Although the index leaf level has all the index rows in sorted order,
reading all data rows one at a time would require a separate lookup via
the row locator for each row in the worst-case scenario.
Thus, the worst-case I/O estimate for range retrievals using a nonclustered index is as follows:
Number of levels in the nonclustered index
+ Number of index pages scanned to find all matching rows
+ (Number of matching rows × Number of pages per lookup via the row locator)

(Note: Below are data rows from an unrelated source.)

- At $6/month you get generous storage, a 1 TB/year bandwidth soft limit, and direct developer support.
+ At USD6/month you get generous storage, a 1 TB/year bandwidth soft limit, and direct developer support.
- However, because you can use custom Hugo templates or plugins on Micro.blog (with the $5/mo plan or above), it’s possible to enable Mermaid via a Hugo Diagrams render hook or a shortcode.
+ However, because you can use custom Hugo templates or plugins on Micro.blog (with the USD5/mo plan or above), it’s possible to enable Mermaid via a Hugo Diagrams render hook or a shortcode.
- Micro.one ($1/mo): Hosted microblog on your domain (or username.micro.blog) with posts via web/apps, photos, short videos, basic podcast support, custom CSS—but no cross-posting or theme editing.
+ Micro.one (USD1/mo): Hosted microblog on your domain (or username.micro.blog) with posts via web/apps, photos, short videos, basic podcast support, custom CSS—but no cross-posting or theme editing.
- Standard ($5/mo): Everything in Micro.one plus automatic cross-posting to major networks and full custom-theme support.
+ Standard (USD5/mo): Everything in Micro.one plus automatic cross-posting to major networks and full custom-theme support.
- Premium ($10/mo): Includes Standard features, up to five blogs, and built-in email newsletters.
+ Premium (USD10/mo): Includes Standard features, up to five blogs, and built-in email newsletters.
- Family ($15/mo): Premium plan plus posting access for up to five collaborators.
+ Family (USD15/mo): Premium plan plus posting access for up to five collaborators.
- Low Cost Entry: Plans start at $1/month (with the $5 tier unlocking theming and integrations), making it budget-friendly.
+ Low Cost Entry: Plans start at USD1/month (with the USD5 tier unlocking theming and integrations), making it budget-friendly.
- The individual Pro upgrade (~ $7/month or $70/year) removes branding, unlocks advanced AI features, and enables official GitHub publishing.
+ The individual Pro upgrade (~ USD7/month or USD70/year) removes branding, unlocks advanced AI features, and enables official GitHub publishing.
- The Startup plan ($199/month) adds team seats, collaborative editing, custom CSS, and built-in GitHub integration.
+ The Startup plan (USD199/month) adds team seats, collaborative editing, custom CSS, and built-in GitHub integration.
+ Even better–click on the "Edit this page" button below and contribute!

If you have no clustered index on the table, the row
locator is simply a page and row pointer and requires one data page read
to find the matching data row. If 1 million rows are in the range, the
worst-case cost estimate to search via the nonclustered index with no
clustered index on the table would be as follows:
Number of index page reads to find all the row locators
+ (1 million matching rows × 1 data page read)
= 1 million + I/O
If you have a clustered index on the table, the row
locator is a clustered index key for the data row. Using the row locator
to find the matching row requires searching the clustered index tree to
locate the data row. Assuming that the clustered index has two nonleaf
levels, it would cost three pages to find each qualifying row on a data
page. If the range has 1 million rows, the worst-case cost estimate to
search via the nonclustered index with a clustered index on the table
would be as follows:
Number of index page reads to find all the row locators
+ (1 million matching rows × 3 pages per lookup via the row locator)
= 3 million + I/O
Contrast each of these scenarios with the cost of a
table scan. If the entire table takes up 50,000 pages, a full table scan
would cost only 50,000 in terms of I/O. Therefore, in this example,
doing a table scan would actually be more efficient than using the
nonclustered index.
The following guidelines help you identify potential candidates for nonclustered indexes for your environment:
- Columns referenced in SARGs or join clauses that have a relatively high selectivity (the density value is low).

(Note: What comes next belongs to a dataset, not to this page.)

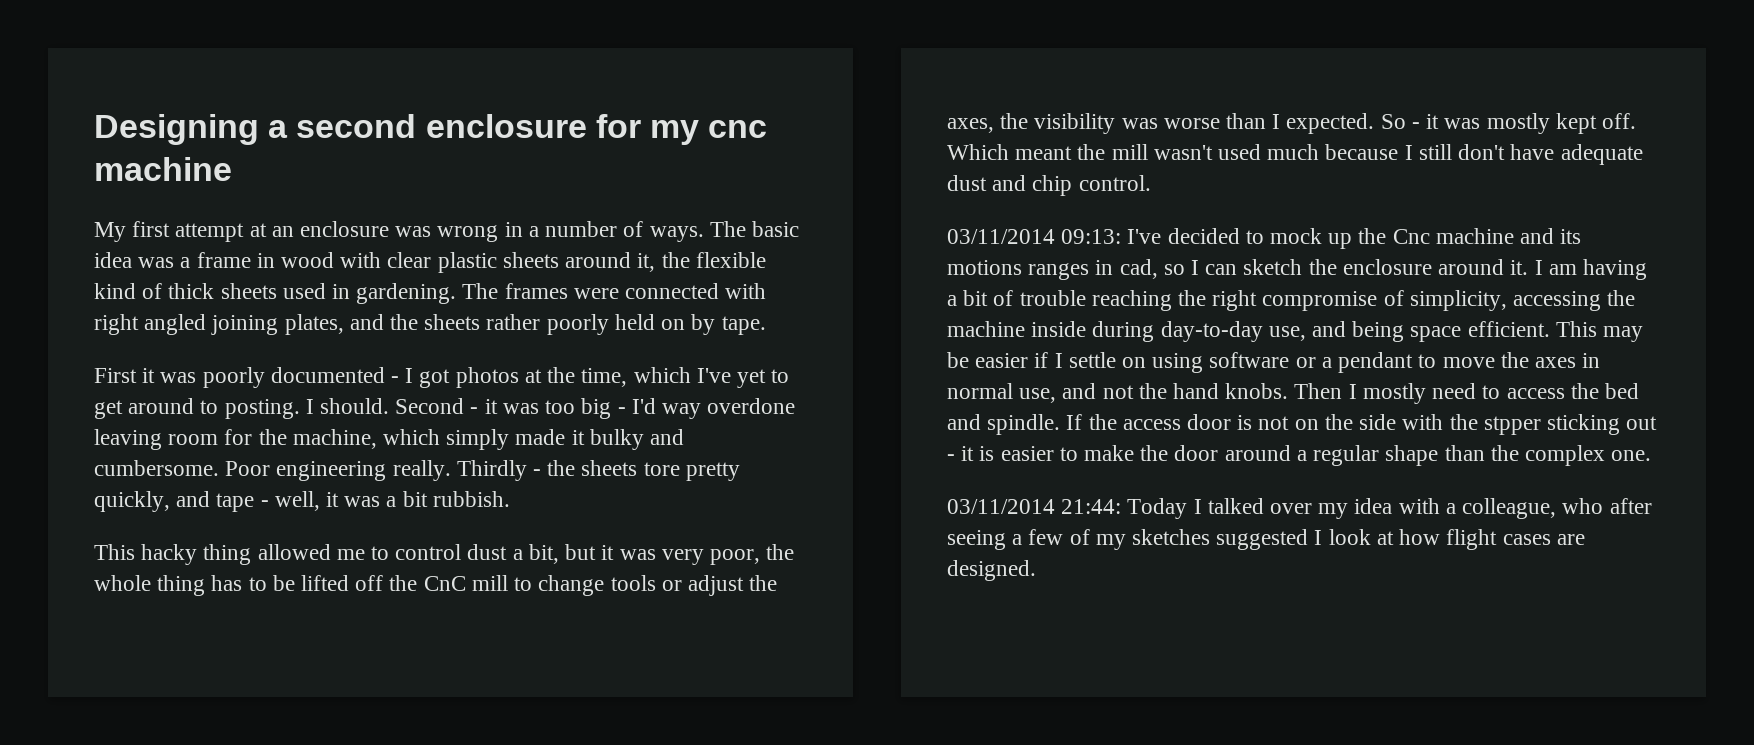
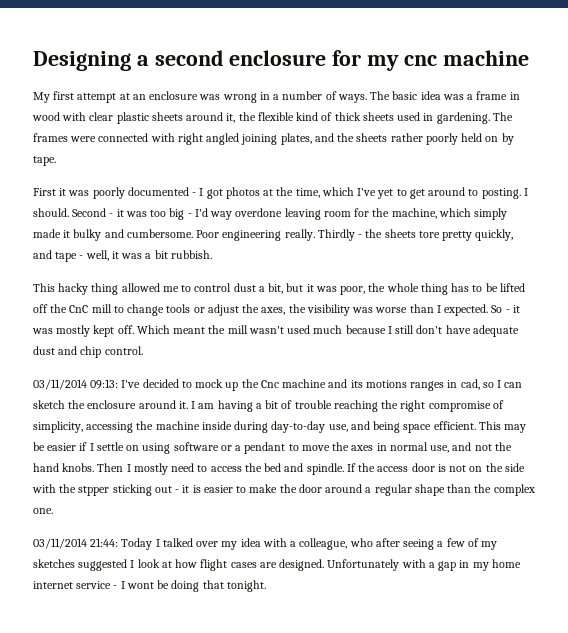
- This hacky thing allowed me to control dust a bit, but it was very poor, the whole thing has to be lifted off the CnC mill to change tools or adjust the axes, the visibility was worse than I expected.
+ This hacky thing allowed me to control dust a bit, but it was poor, the whole thing has to be lifted off the CnC mill to change tools or adjust the axes, the visibility was worse than I expected.
+ Unfortunately with a gap in my home internet service - I wont be doing that tonight.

- Columns referenced in both the WHERE clause and the ORDER BY
clause. When the data rows are retrieved using a nonclustered index,
they are retrieved in nonclustered index key order. If the result set is
to be ordered by the nonclustered index key(s) as well, SQL Server can
avoid having to re-sort the result set, resulting in a more efficient
query. In the following sample query, SQL Server can avoid the extra
step of sorting the result set if a nonclustered index is on state and the index is used to retrieve the matching rows:
select * from authors
where state like 'C%'
order by state
In general, nonclustered indexes are useful for
single-row lookups, joins, queries on columns that are highly selective,
or queries with small range retrievals. Also, when considering your
nonclustered index design, you should not overlook the benefits of index
covering, as described in the following section.
Index Covering
Index covering is a situation in which all the information required by the query in the SELECT and WHERE
clauses can be found entirely within the nonclustered index itself.
Because the nonclustered index contains a leaf row corresponding to
every data row in the table, SQL Server can satisfy the query from the
leaf rows of the nonclustered index. This results in faster retrieval of
data because all the information can come directly from the index page,
and SQL Server avoids lookups of the data pages.
Because the leaf pages in a nonclustered index are
linked together, the leaf level of the index can be scanned just like
the data pages in a table. Because the leaf index rows are typically
much smaller than the data rows, a nonclustered index that covers a
query will be faster than a clustered index on the same columns because
fewer pages would need to be read.
In the following example, a nonclustered index on the au_lname and au_fname columns of the authors table would cover the query because the result columns and the SARGs can all be derived from the index itself:
Select au_lname, au_fname
From authors
Where au_lname like 'M%'
Go
Many other queries that use an aggregate function (such as MIN, MAX, AVG, SUM, and COUNT)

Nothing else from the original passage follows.